This is kinda like working with two flirt poles? At the end of the game I picture you walking away while he has possession of both tugs, right? Then you walk over to him, give him a treat and pick up both tugs? What is his response? He doesn't try the keep-away-game before you have a chance to give him the treats?


----------



## Mary Beth (Apr 17, 2010)

wolfy dog said:


> This is kinda like working with two flirt poles? At the end of the game I picture you walking away while he has possession of both tugs, right? Then you walk over to him, give him a treat and pick up both tugs? What is his response? He doesn't try the keep-away-game before you have a chance to give him the treats?

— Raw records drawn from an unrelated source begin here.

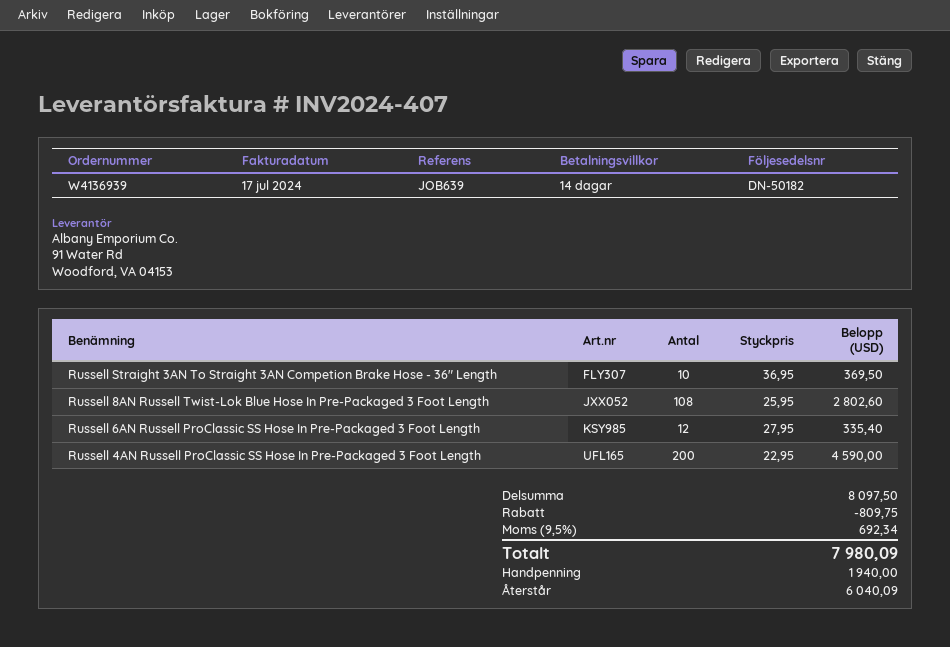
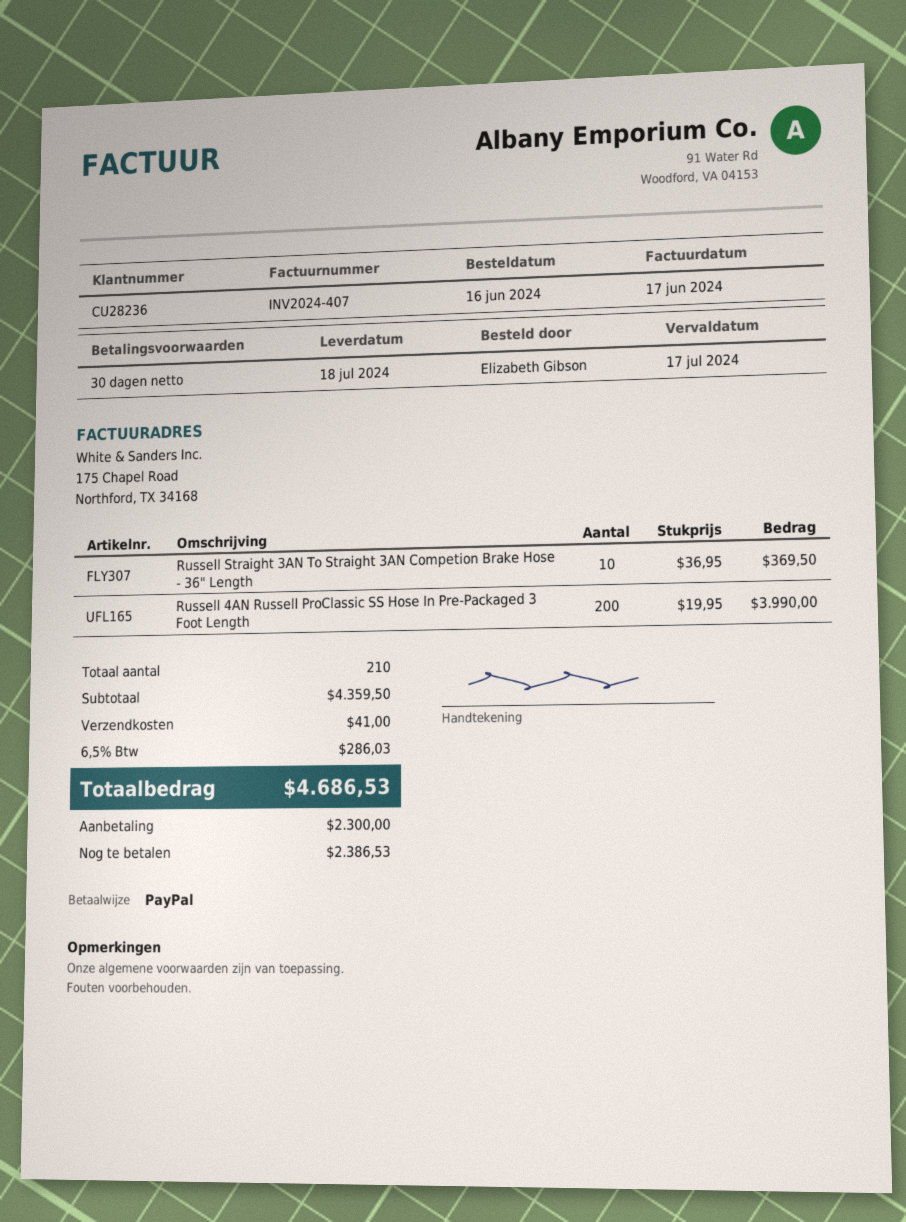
invoice date: 2024-07-17 -> 2024-06-17
payment terms: 14 days -> 30 days
Russell 8AN Russell Twist-Lok Blue Hose In Pre-Packaged 3 Foot Length: 108 x 25.95 = 2802.60 -> none
Russell 6AN Russell ProClassic SS Hose In Pre-Packaged 3 Foot Length: 12 x 27.95 = 335.40 -> none
Russell 4AN Russell ProClassic SS Hose In Pre-Packaged 3 Foot Length: 200 x 22.95 = 4590.00 -> 200 x 19.95 = 3990.00
subtotal: 8097.50 -> 4359.50
discount: 809.75 -> none
shipping: none -> 41.00
tax: 9.5% = 692.34 -> 6.5% = 286.03
total: 7980.09 -> 4686.53
deposit: 1940.00 -> 2300.00
balance: 6040.09 -> 2386.53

It is a mixture of flirt poles and tug. The idea to recreate a hunt 2 wolves fighting over a deer- we are both trying to keep the prey. So once he pounces on one tug I grab the tug by the handle and pull. He pulls back - sometimes I growl - since he is big it is easy to get nose to nose - it really helps to play act - be serious this dinner we are fighting over. I will then weaken and drop that tug but then quickly pick up the other and run - he pounces on that and again I pull, so the game continues until he wins. The idea is to encourage him thru this play to bite , pull, everything that is not allowed outside of the game. Now, at the end of the game when I walk away about 20 ft. he is mouthing the tugs and watching me - I turn when I get to the house and then praise him and ask him to bring me the tugs for a treat - he picks up both in his big mouth and brings them to me. He gives them to me in exchange for the treat and praise and a good rub down. It is interesting that right after tug when we go inside the house and he is thirsty - he will wait until I take a glass of water and stand by his bowl - then we both drink. This whole tug game satisfies his prey drive - he gets to chase - bite and keep the prey. I was astonished that he does this on his own -everything else was an uphill work - he would try something once just to see if it was worth his while then decide it wasn't. But thru this game since I do it after the obedience work - it has reached him and gotten his cooperation. I am wondering if your Ddog may react the same way.


----------



## Sunflowers (Feb 17, 2012)

Hans is 2 1/2, and has only now begun to leave the cat alone.


----------



## wolfy dog (Aug 1, 2012)

Sunflowers said:


> Hans is 2 1/2, and has only now begun to leave the cat alone.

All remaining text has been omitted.